Review of Deer Riders

This review actually concentrates on the mounts, because this is a blog dedicated to War of the Ring and not Warhammer.

The box cost me circa 260 SEK, bought at a store in Stockholm and contained, except for three sprues and five bases, the little pamphlet below:

As most cavalry sets for Warhammer, there are five models in the box. They come with the regular cavalry bases, the rectangular ones. We can also find very detailed instructions on how to assemble the two different variants of the models. Superfluous, in my opinion - it is not difficult to assemble them - but I am going to kit-bash and convert the shit out of these, so what do I know or care?

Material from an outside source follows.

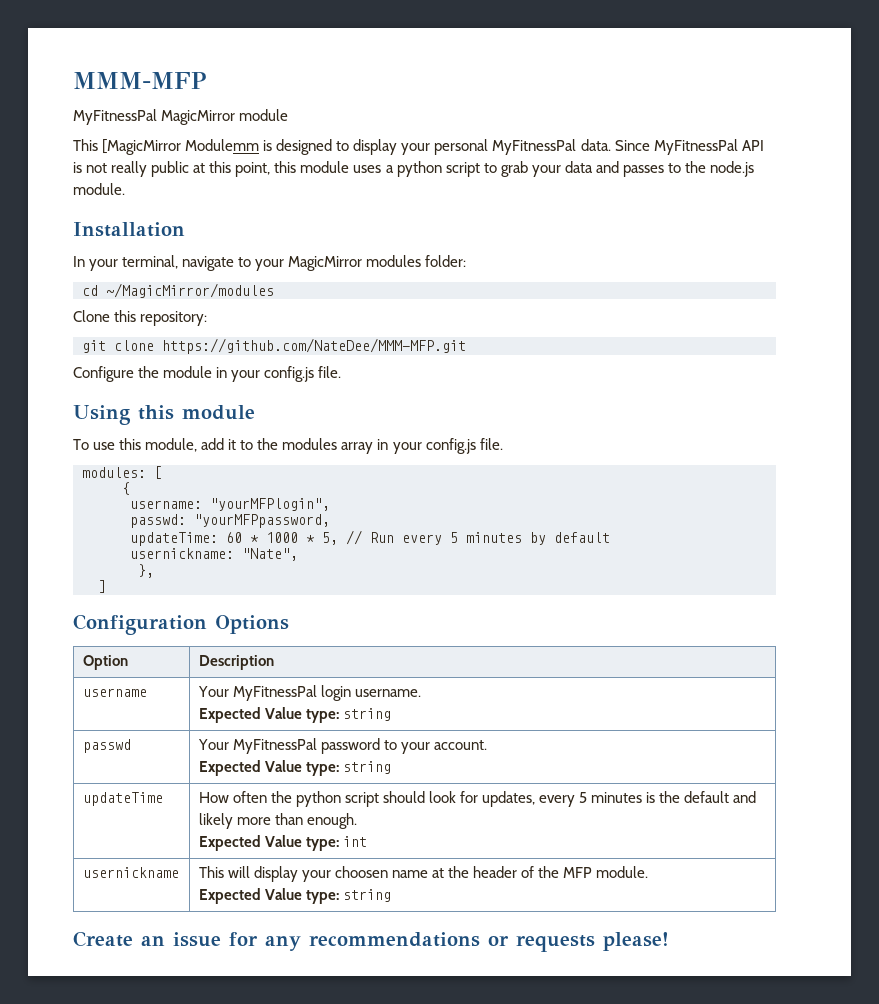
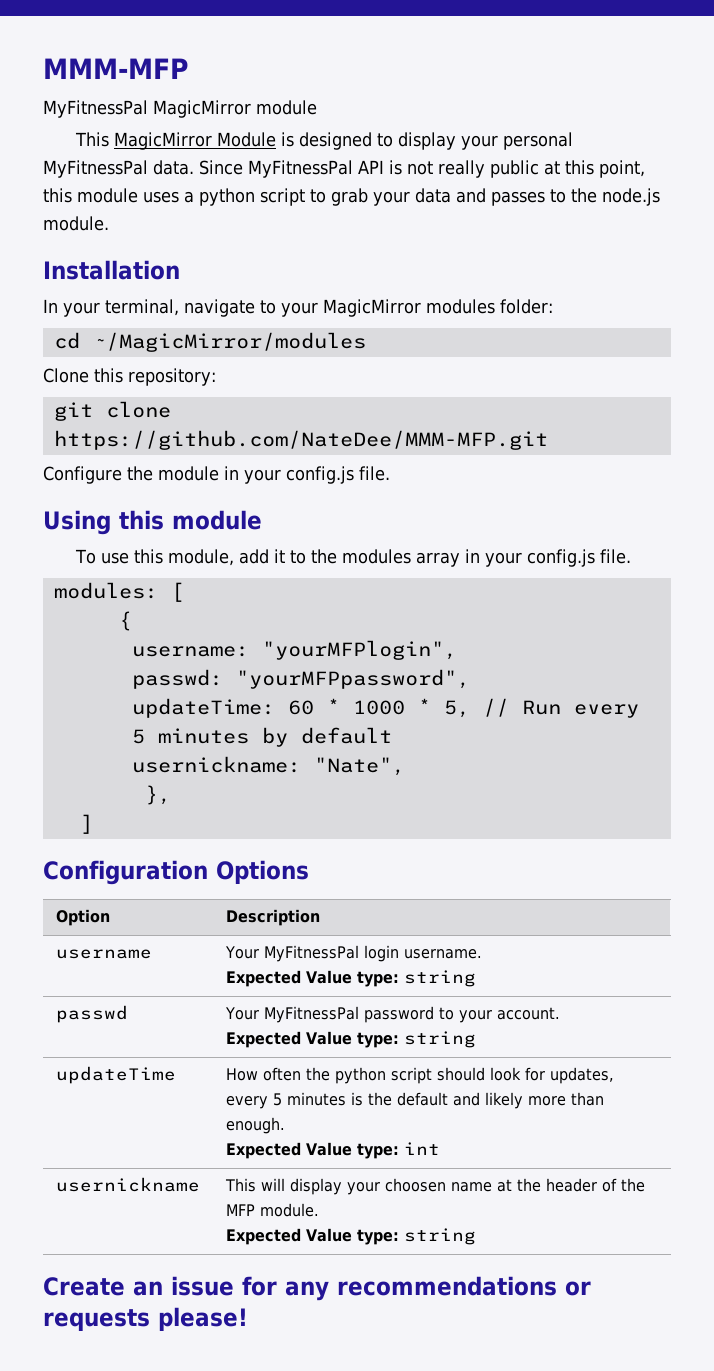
[102,139,260,155] [MagicMirror Modulemm -> [113,132,276,150] MagicMirror Module
[194,514,330,528] "yourMFPpassword, -> [235,669,470,689] "yourMFPpassword",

Mouldlines are okay - however (as with Tuvok on the Voyager, there is always a "however" on this blog), in an unusual turn of events, these particular models actually had some mouldlines that was notable: This early in production, I have noted that the mouldlines typically are small to almost non-existant, but with these sprues this was not the case. Granted, the sprues might very well have already gotten a slight wear by the time these particular models were cast. Or, the moulds are perhaps so demanding in their construction, that notable mouldlines are to be expected?

As a sidenote, the worst mouldlines I've ever experienced stands in a tie between some Zvedza-models in 1:72-scale and in the infamous polyethylene-plastic (the kind that buckets are made of) and, surprisingly enough: Games Workshop's Warriors of Minas Tirith, from our beloved Lord of the Rings-line, the WoMT:s actually looked like cheap counterfeits, with the mouldlines as grave as it almost looked like a miscast.

Sidenotes aside: These models are dynamic. Earlier, I sculpted a little stag. That stag was a static stag. These models are not static, no, they are full of life, well sculpted and have correct proportions - all in +32 mm scale. Games Workshop have, as some of us suspected a few years ago (after the influence of the Lord of the Rings-line), slowly made some great progress ever so slightly from the super-cartoony to a more "realistic cartoony" look. These stags are simply put great!

For the riders, you will have to go to another blogger or reviewer, as I am very biased against the typical look of humans from the Warhammer-world. Very much too gay for me, with the big muscles and homo-erotic overcompensating looks on their faces. Some actually look like they've got a broom up their bum. Again, I am not a good reviewer on WHFB-men, so go someplace else for a fair treatment on these.

What I can review, though, are the bits and pieces: The selections and designs are more than okay. While it is very possible that the pinecone-inspired helmets on the riders of the Wild Riders might be offputting to some, they still are well done and works well with the theme, without going over the "bordering to hyper-kitsch"-edge. Warhammer is about stereotypes and obvious themes, which is what draws the fans of that particular hobby to it, so there's nothing more to say except for: Thumbs up for pinecone-heads.

When cleaning mouldlines, I had some problems with some small parts on the deers: Tiny plastic thingies (looking like some sort of straps or ends of reins or similar) that were very difficult to clean without destroying totally. Be careful when filing or scraping these little pieces.

Lastly, the price. I am not going to say much about this. I payed around 50 SEK for each deer and I find it acceptable. If you play Warhammer, you'll get a whole rider for 50 SEK and parts to make some extra stuff, if you have some spare mounts laying around. Obviously, the price was fine with me, since I bought it.

Sprues: 5/5.
Mouldlines: 4/5.
Bits: 4/5.
Rider design: 4/5.
Mount design: 5/5.
Price: 4/5.

Total points: 21.5 out 25 possible points, so a strong 4 (out of 5 in total).